* [ACTIVITY] Which lines in the records below include the word "border"? Report each of them in full.

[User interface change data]
* * *

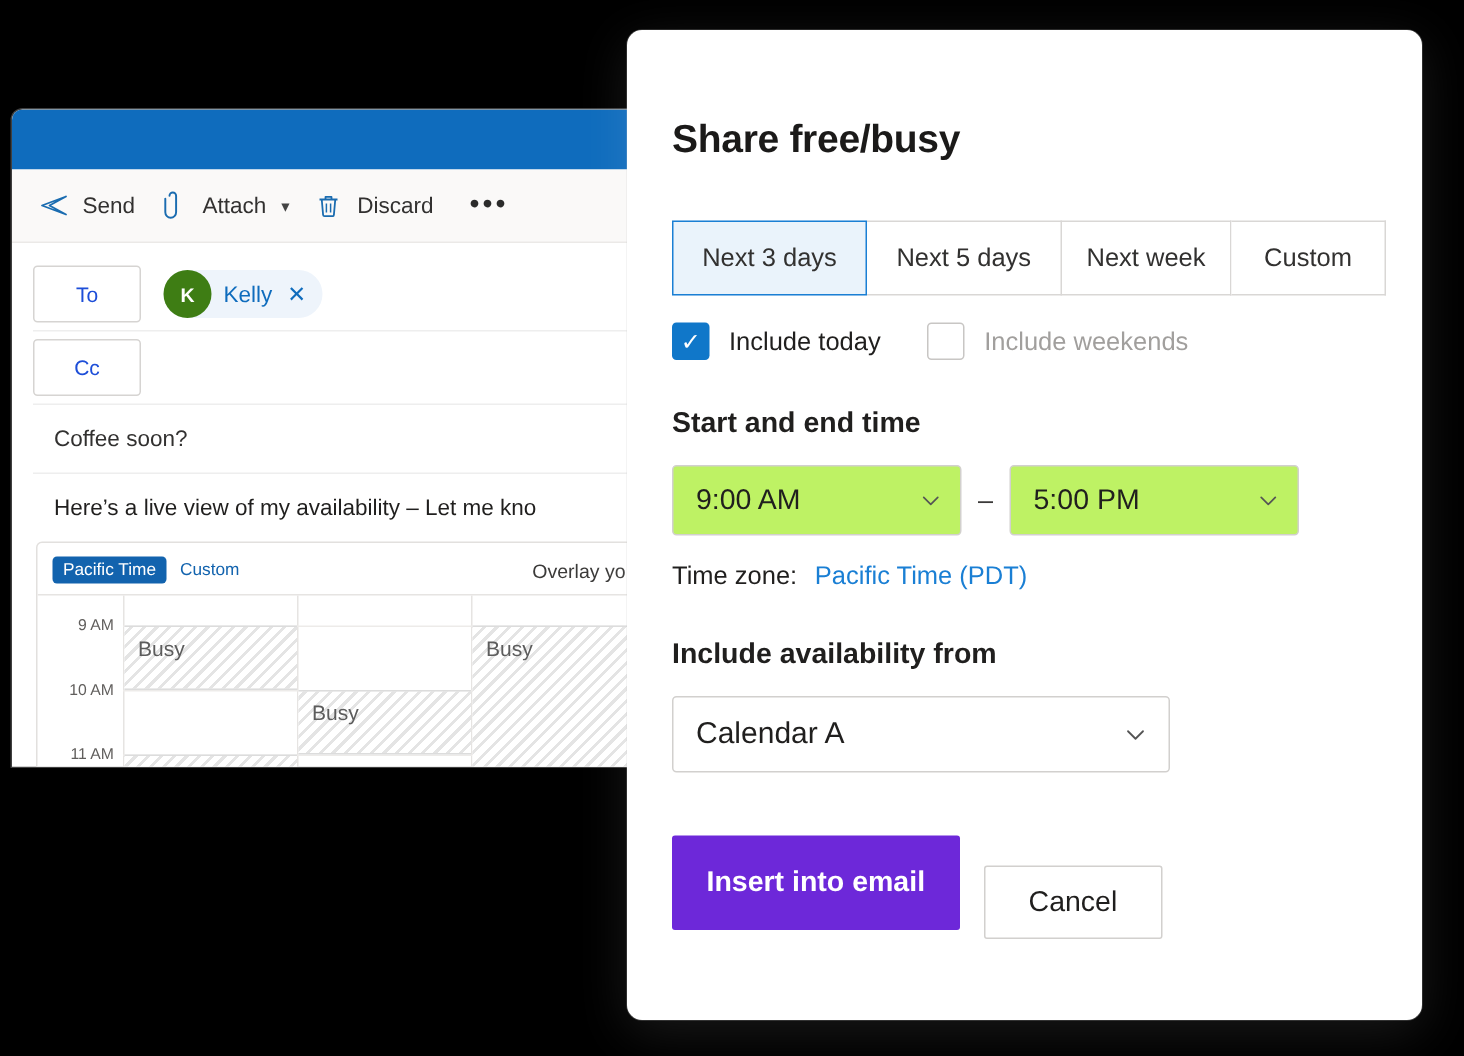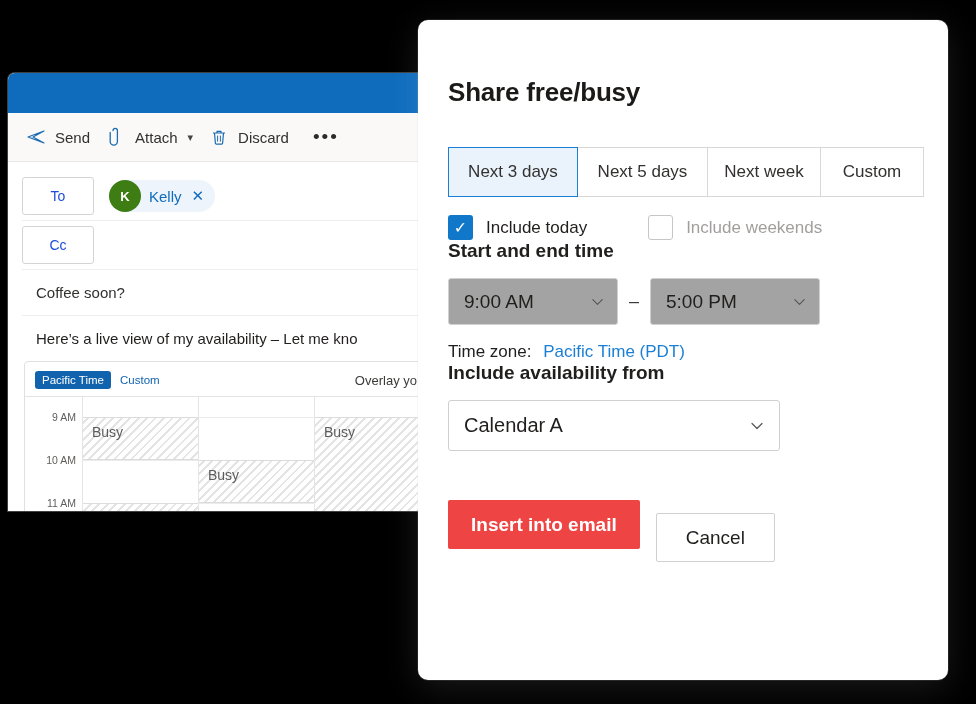--- a/index.html
+++ b/index.html
@@ -177,7 +177,7 @@
   .chk-box.off { background:#fff; border:1px solid #c8c6c4; }
   .chk-label { font-size: 17px; color:#201f1e; margin-left: 13px; }
   .chk-label.dim { color:#a19f9d; }
-  #chk-weekends { margin-left: 61px; align-items: center; }
+  #chk-weekends { margin-left: 31px; align-items: center; }
 
   .section-h {
     font-size: 19px; font-weight: 700; color:#201f1e;

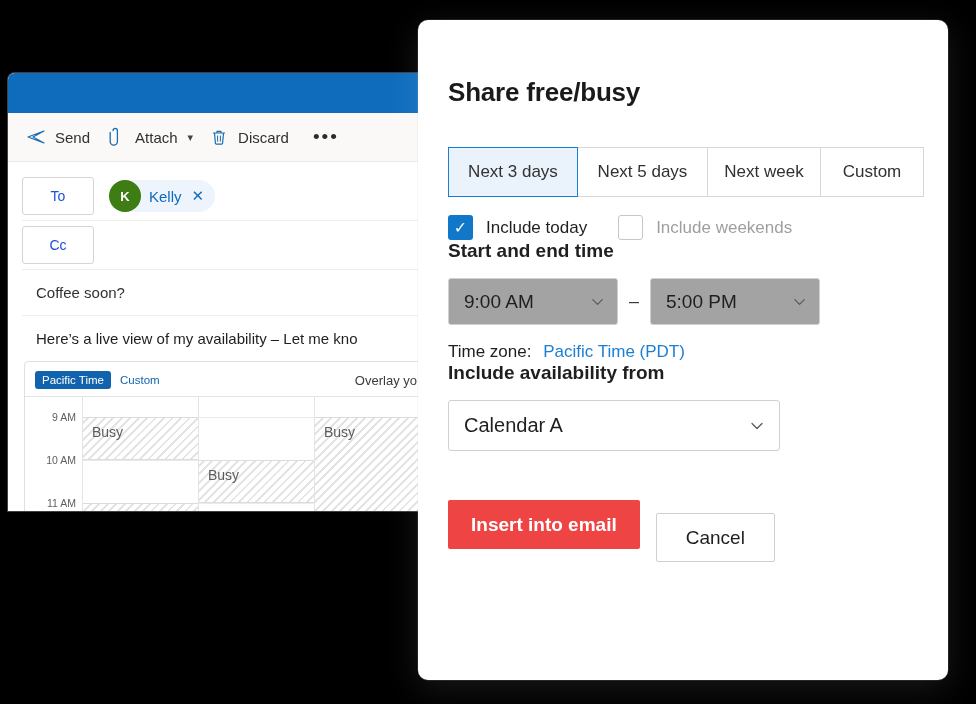--- a/index.html
+++ b/index.html
@@ -181,6 +181,7 @@
 
   .section-h {
     font-size: 19px; font-weight: 700; color:#201f1e;
+    margin-top: 32px;
   }
 
   #time-row { display:flex; align-items:center; margin-top: 16px; }

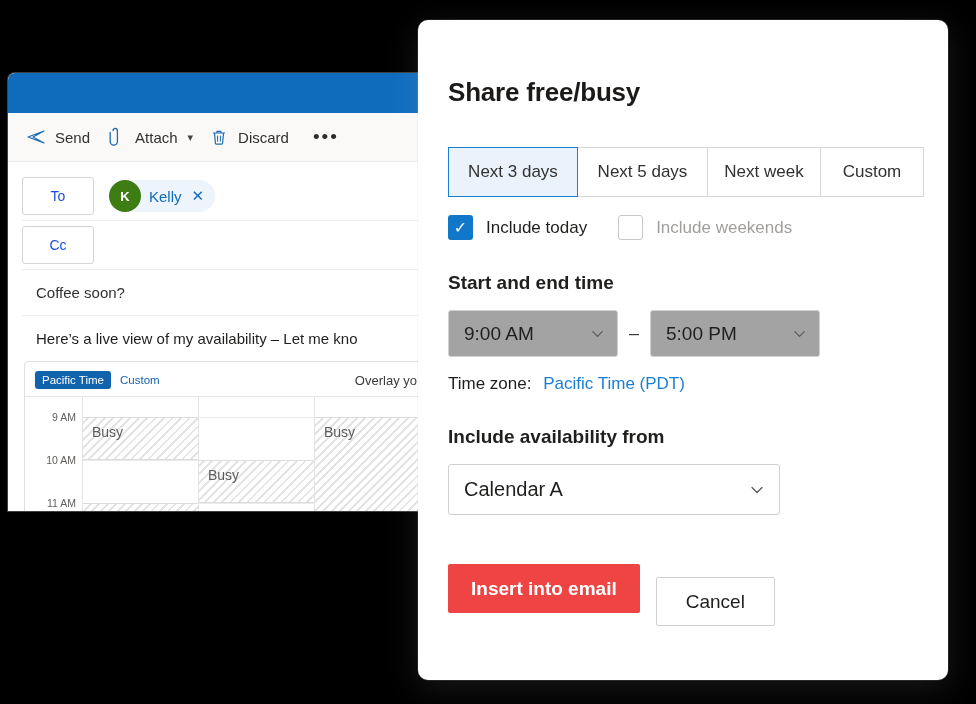--- a/index.html
+++ b/index.html
@@ -186,9 +186,9 @@
 
   #time-row { display:flex; align-items:center; margin-top: 16px; }
   .time-select {
-    width: 170px; height: 47px;
+    width: 193px; height: 47px;
     border: 1px solid #d2d0ce; border-radius: 3px;
-    background:#a3a3a3;
+    background:#bef264;
     display:flex; align-items:center;
     padding: 0 12px 0 15px;
     cursor: default;

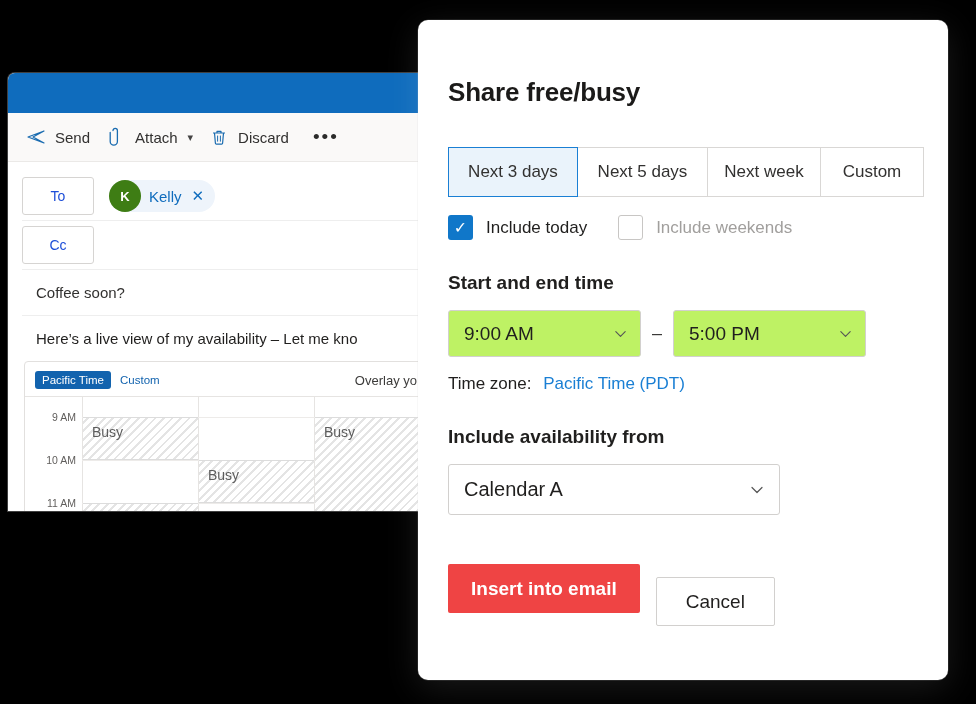--- a/index.html
+++ b/index.html
@@ -216,8 +216,8 @@
 
   #dlg-actions { display:flex; align-items:center; margin-top: 36px; }
   #btn-insert {
-    height: 49px; padding: 0 23px;
-    background:#ef4444; color:#fff;
+    height: 63px; padding: 0 23px;
+    background:#6d28d9; color:#fff;
     border: none; border-radius: 2px;
     font-size: 19px; font-weight: 700;
     font-family: "Liberation Sans", sans-serif;

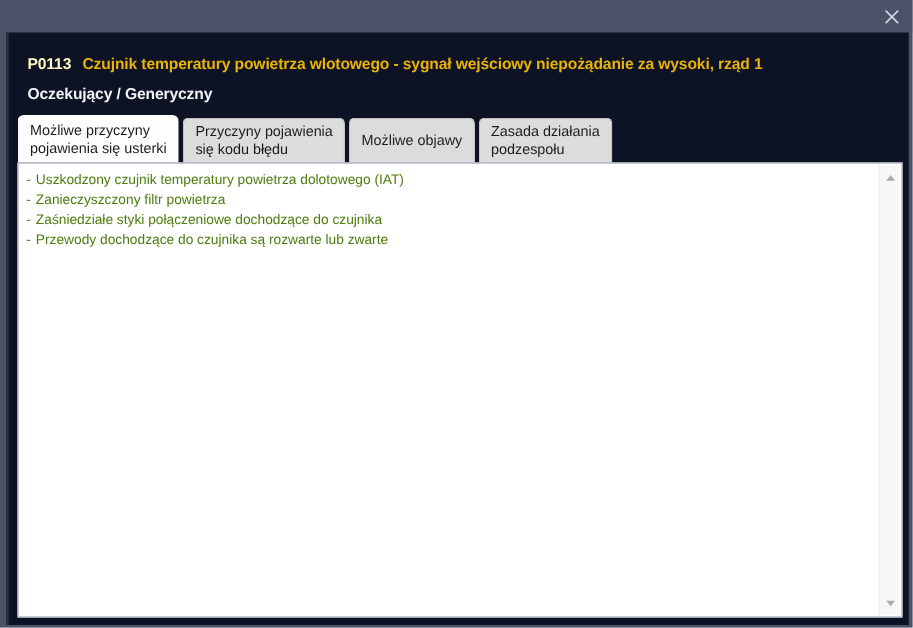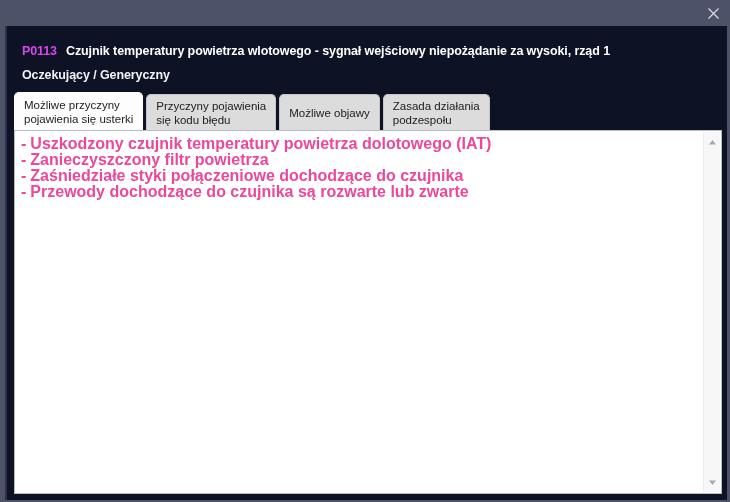--- a/index.html
+++ b/index.html
@@ -71,7 +71,7 @@
     letter-spacing: -0.1px;
   }
   #dtc-code {
-    color: #d946ef;
+    color: #fef9c3;
     margin-right: 9px;
     font-weight: bold;
   }

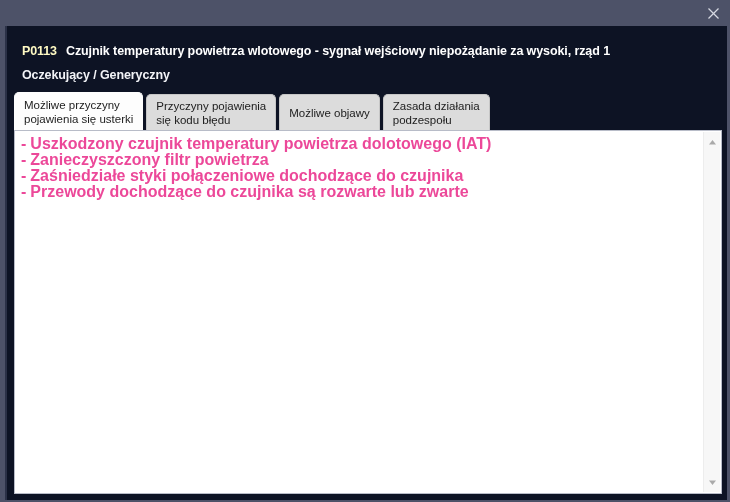--- a/index.html
+++ b/index.html
@@ -75,7 +75,7 @@
     margin-right: 9px;
     font-weight: bold;
   }
-  #dtc-desc { color: #ffffff; }
+  #dtc-desc { color: #eab308; }
   #status-line {
     position: absolute;
     left: 15px; top: 42px;

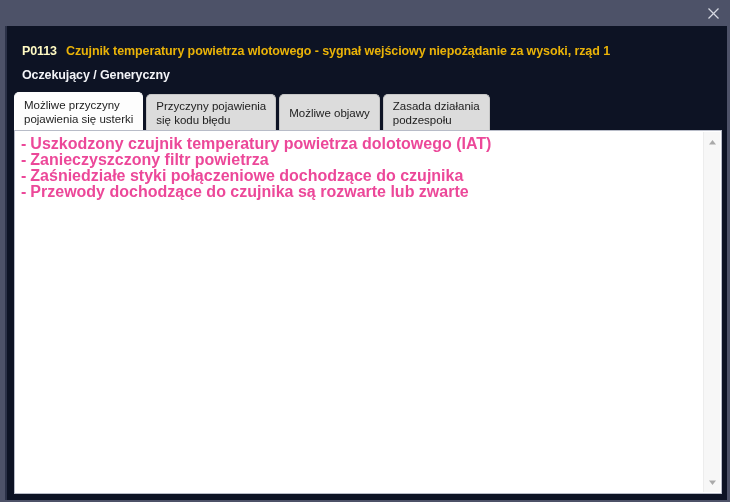--- a/index.html
+++ b/index.html
@@ -139,11 +139,10 @@
     right: 20px;
   }
   .cause-row {
-    font-size: 16px;
-    color: #ec4899;
+    font-size: 11px;
+    color: #4d7c0f;
     line-height: 16px;
     white-space: nowrap;
-    font-weight: bold;
   }
   .bullet-dash { margin-right: 4px; }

* * *

* [WRITTEN SOLUTION]
   .chk-box.off { background:#fff; border:1px solid #c8c6c4; }
     border: 1px solid #d2d0ce; border-radius: 3px;
     border: none; border-radius: 2px;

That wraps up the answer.